To preempt all of the negative comments that are going to come as replies to this post, let me first say that I do not claim to be an expert on Thai language. I actually find my level of Thai embarrassingly low for someone who has been living here for almost three years.
I can speak decent conversational Thai. My vocabulary is weak in some areas and strong in others. My pronunciation is not perfect and my sentence structure is clearly that of someone speaking Thai as a second language. I can read menus with no problem and children's books with occasional problems. Newspapers are beyond me currently, but I can still get the relative gist of an article.
Studying the basics
I was first exposed to the Thai language when I was seventeen years old. I was in Thailand for 4 weeks over the summer during my junior year of high school. I came to Thailand as part of a volunteer and exchange program, spending half my time in Udon Thani and the other half in Bangkok. This is when I began to pick up the basics of Thai language.

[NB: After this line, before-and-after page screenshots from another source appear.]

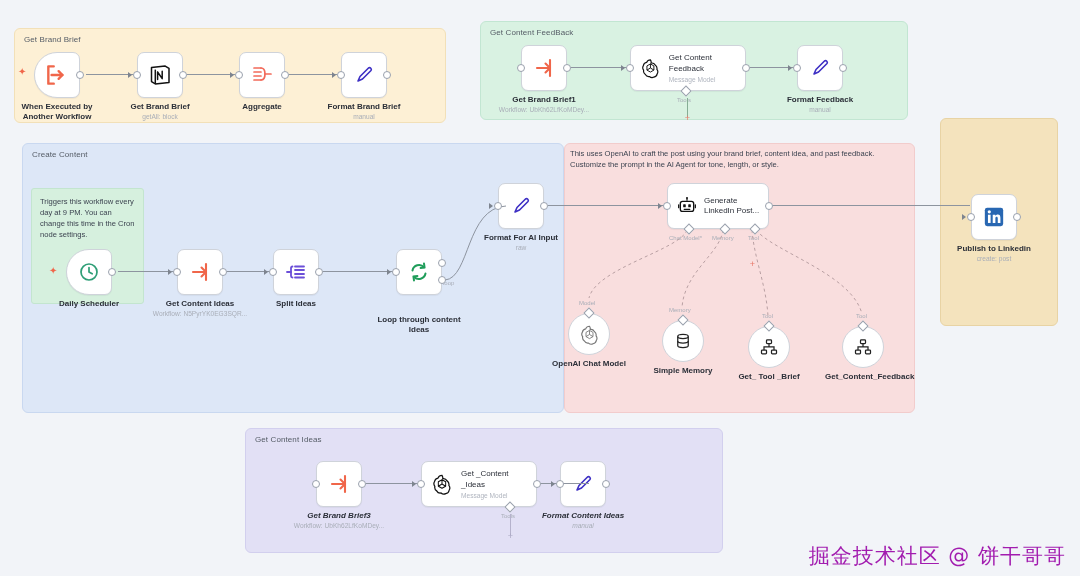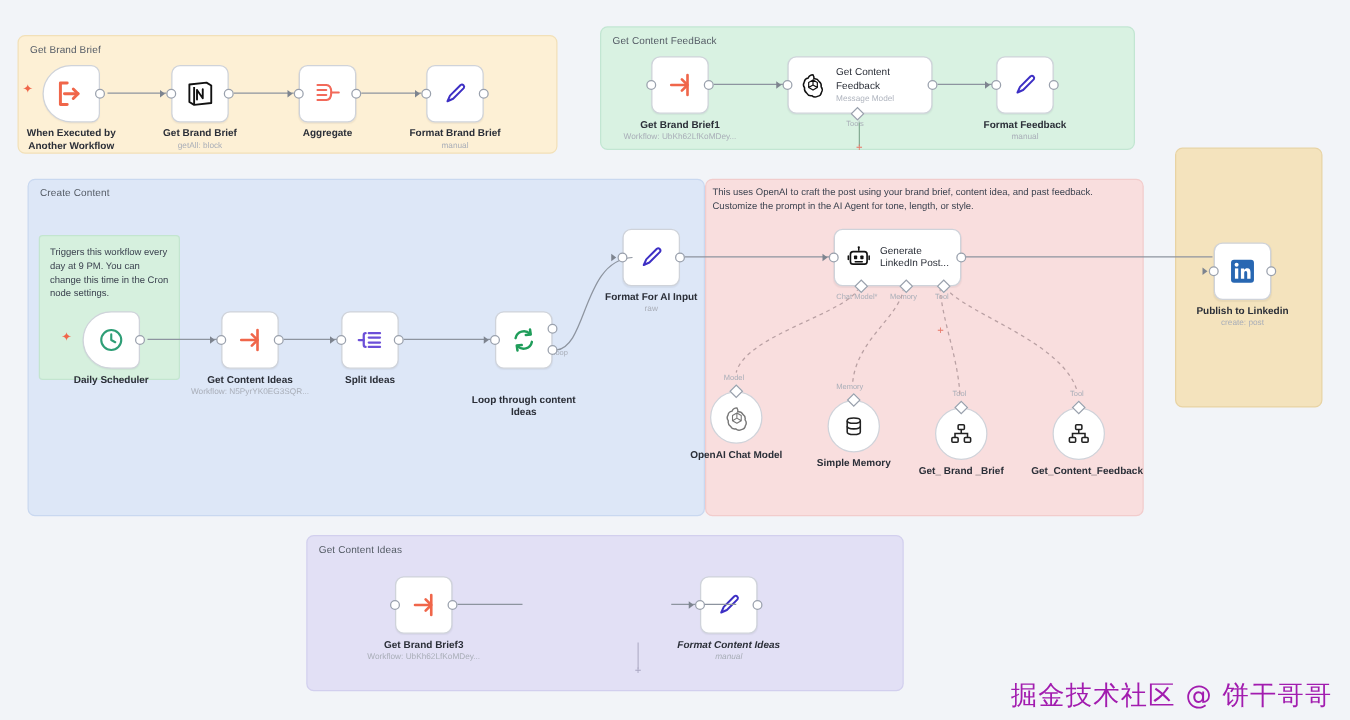--- a/index.html
+++ b/index.html
@@ -382,7 +382,7 @@
       <div class="diamond" style="left:17px;top:-4px;"></div>
     </div>
     <div class="port-tag" style="left:14px;top:-13px;">Tool</div>
-    <div class="node-label" style="top:46px;">Get_ Brand _Brief</div>
+    <div class="node-label" style="top:46px;">Get_ Tool _Brief</div>
   </div>
 
   <div class="node" style="left:842px;top:326px;">

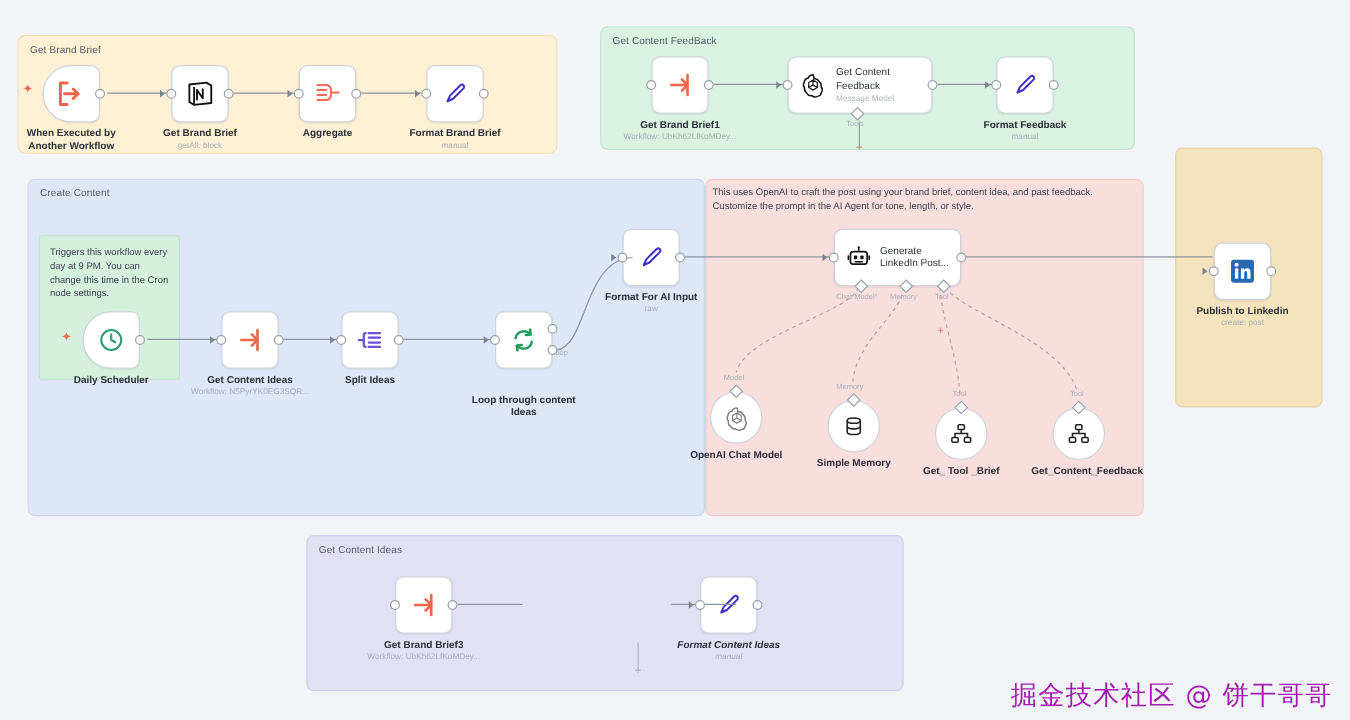--- a/index.html
+++ b/index.html
@@ -438,6 +438,23 @@
   </div>
   <div class="wire" style="left:366px;top:483px;width:52px;"></div>
 
+  <div class="node" style="left:421px;top:461px;">
+    <div class="node-wide">
+      <svg class="ic" width="22" height="22" viewBox="0 0 24 24">
+        <path d="M12 2.6c-2 0-3.7 1.2-4.4 3-1.9.3-3.4 1.8-3.7 3.7-1 1.6-.9 3.7.3 5.2-.4 1.9.4 3.9 2 5 .9 1.7 2.8 2.6 4.7 2.3 1.4 1.3 3.5 1.6 5.2.7 1.9-.3 3.4-1.8 3.7-3.7 1-1.6.9-3.7-.3-5.2.4-1.9-.4-3.9-2-5-.9-1.7-2.8-2.6-4.7-2.3A4.9 4.9 0 0 0 12 2.6Z" fill="none" stroke="#111" stroke-width="1.35"></path>
+        <path d="M12 7.3 L16 9.6 V14.4 L12 16.7 L8 14.4 V9.6 Z M12 7.3 V12 L16 14.4 M12 12 L8 14.4" fill="none" stroke="#111" stroke-width="1.1" stroke-linejoin="round"></path>
+      </svg>
+      <div>
+        <div class="inner-title" style="width:62px;">Get _Content _Ideas</div>
+        <div class="inner-sub">Message Model</div>
+      </div>
+      <div class="arrow-in"></div>
+      <div class="port l"></div>
+      <div class="port r"></div>
+      <div class="diamond" style="left:85px;bottom:-4px;"></div>
+    </div>
+    <div class="port-tag" style="left:80px;top:52px;">Tools</div>
+  </div>
   <div class="wire-v" style="left:510px;top:514px;height:21px;background:#b5b2cc;"></div>
   <div class="plus" style="left:506px;top:532px;color:#a9a6c2;">+</div>
 

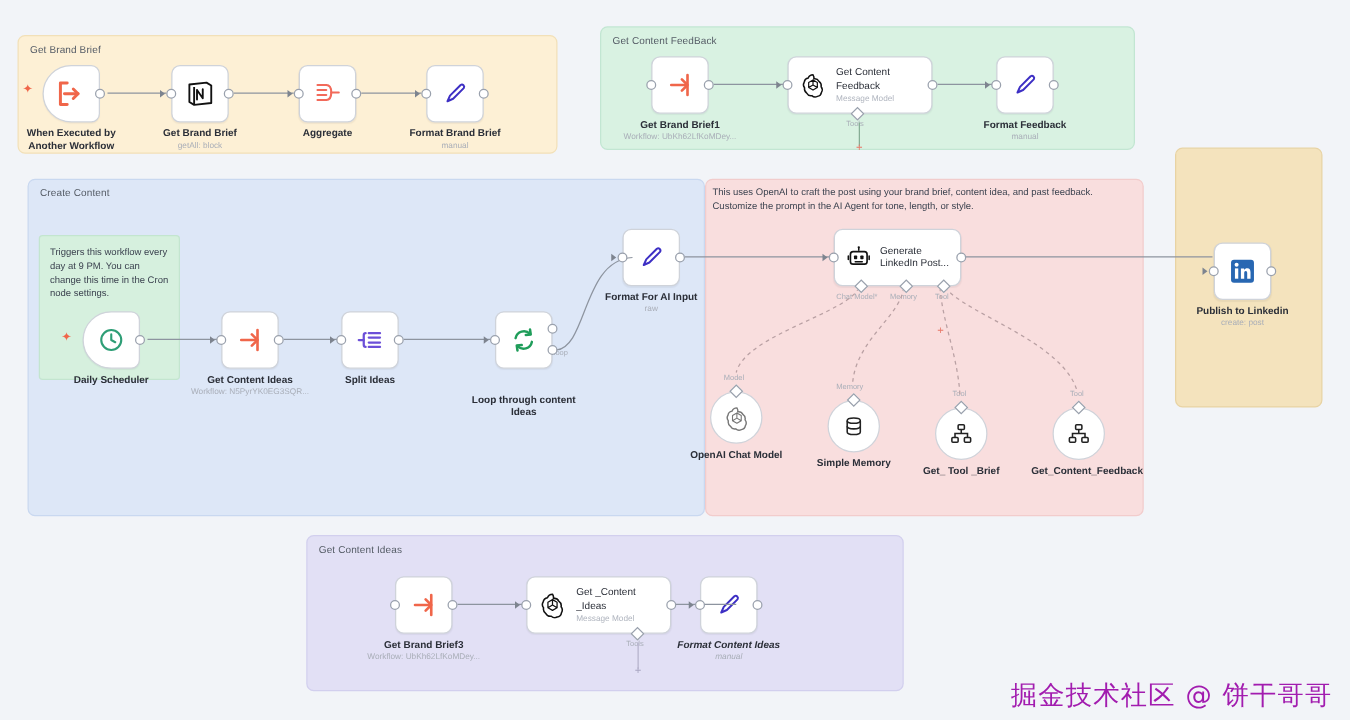--- a/index.html
+++ b/index.html
@@ -433,7 +433,7 @@
       <div class="port l"></div>
       <div class="port r"></div>
     </div>
-    <div class="node-label" style="top:50px;">Get Brand Brief3</div>
+    <div class="node-label" style="top:50px;font-style:italic;">Get Brand Brief3</div>
     <div class="node-sub" style="top:61px;">Workflow: UbKh62LfKoMDey...</div>
   </div>
   <div class="wire" style="left:366px;top:483px;width:52px;"></div>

Being American, I had always seen my parents studying other languages before traveling to foreign countries in the hope that maybe it would make them stand out as Americans less. Because of this, I had never viewed learning Thai as some daunting obstacle, but just the normal thing that should be done if you are in Thailand. In fact, I can't remember ever saying to myself that I was going to set out to try to learn Thai. I just made small steps without consciously considering the fact that I was learning a new language.
I started by just reading random things out of phrase books and asking my Thai friends to correct my pronunciation. If you do this every day for four weeks you can learn a surprising amount.
Improving my Thai
I returned to Thailand 3 more times for periods of 1-3 months each. Each time, my Thai would get a little bit better. I moved here at 22, and although I had been studying Thai on my own during the summer for a few years, I had never spent an extended amount of time in Thailand. So while I new a fair number of words and phrases when I finally moved here, my Thai was still incredibly rudimentary. I would have been in level 1 or 2 of a 4 level language school.
Although I arrived here with only the basics that anyone would have been able to pick up via audiotape at home, Thai people always reacted with shock when I told them I'd only been living here for a few months. At first this surprised me to no end, but after seeing how much Thais love to flatter people and how little energy most foreigners invest into Thai language learning, it all makes sense now.
What doesn't make sense to me is the number of people living in Thailand who see learning Thai as either too challenging or not worth it.
Is Thai difficult to learn?
Let's start with Thai being challenging. Yes, Thai is a tonal language. Yes, vowel lengths are important for correct pronunciation. Yes, there are vowel and consonant sounds which are not found in English. Yes, the alphabet looks intimidating. If you want to be a Thai news reporter, this stuff is important. If you want to be able to tell your security guard that you forgot your keys, not so much.
Tones are important, and pronouncing them correctly will make your Thai sound lovely to Thai listeners, but even with mangled tones, people can usually get the gist of what you are saying. The same thing generally holds true for vowel length. Sounds that are new to you can be difficult at first, but anything that is new to you should be difficult at first, right?
The alphabet is completely different from English, but it makes much more sense in terms of pronunciation and spelling than English once you learn it.
Learning Thai can be difficult because it is a language, and learning a new language is typically not the easiest endeavor, but with minimal effort you can learn enough Thai to impress people and get things done on your own. Why would you want to live in a country if you cannot speak with the local people?
Thai builds frendships
Even if you can only speak a minimal amount of Thai, this seems to generate a significant amount of appreciation from most Thais. If you can't speak to people, it makes it incredibly difficult to establish trust or build meaningful relationships.
While Thai people are often quite friendly to strangers as long as you are not in a touristy area, I feel that you can't quite connect with or understand anyone fully unless you actually speak to them, and to me this is incredibly important in regards to feeling at home somewhere. This is the main reason why I think learning Thai is important, but surely there are many of you out there that could give a damn about talking to the people in your neighborhood or trying to understand the culture of the country which you live in.
Whether or not you want to develop meaningful relationships, gain cultural insights, etc. is up to you, but there is no arguing against the fact that being able to speak Thai is of great advantage in getting day to day things done.
Advantages of being a Thai speaker
First off, no Thai store clerk with poor English wants to help the scary farang. If you speak Thai to them, they are more than happy to help you, but no Thai and they will more than likely ignore you.
Secondly, if someone is ripping you off or being an ass, you can call them out on it and sort out the situation without losing face. If you get angry and keep yelling at them in English, you are the clear loser. If you can remain calm, speak respectfully, and make the other person look like a stingy piece of bird doo doo, you my friend are the winner.
Finally, there is just the normal stuff. Don't you want to be able to call the store to ask what time they close or even just reply when someone asks you where you are going?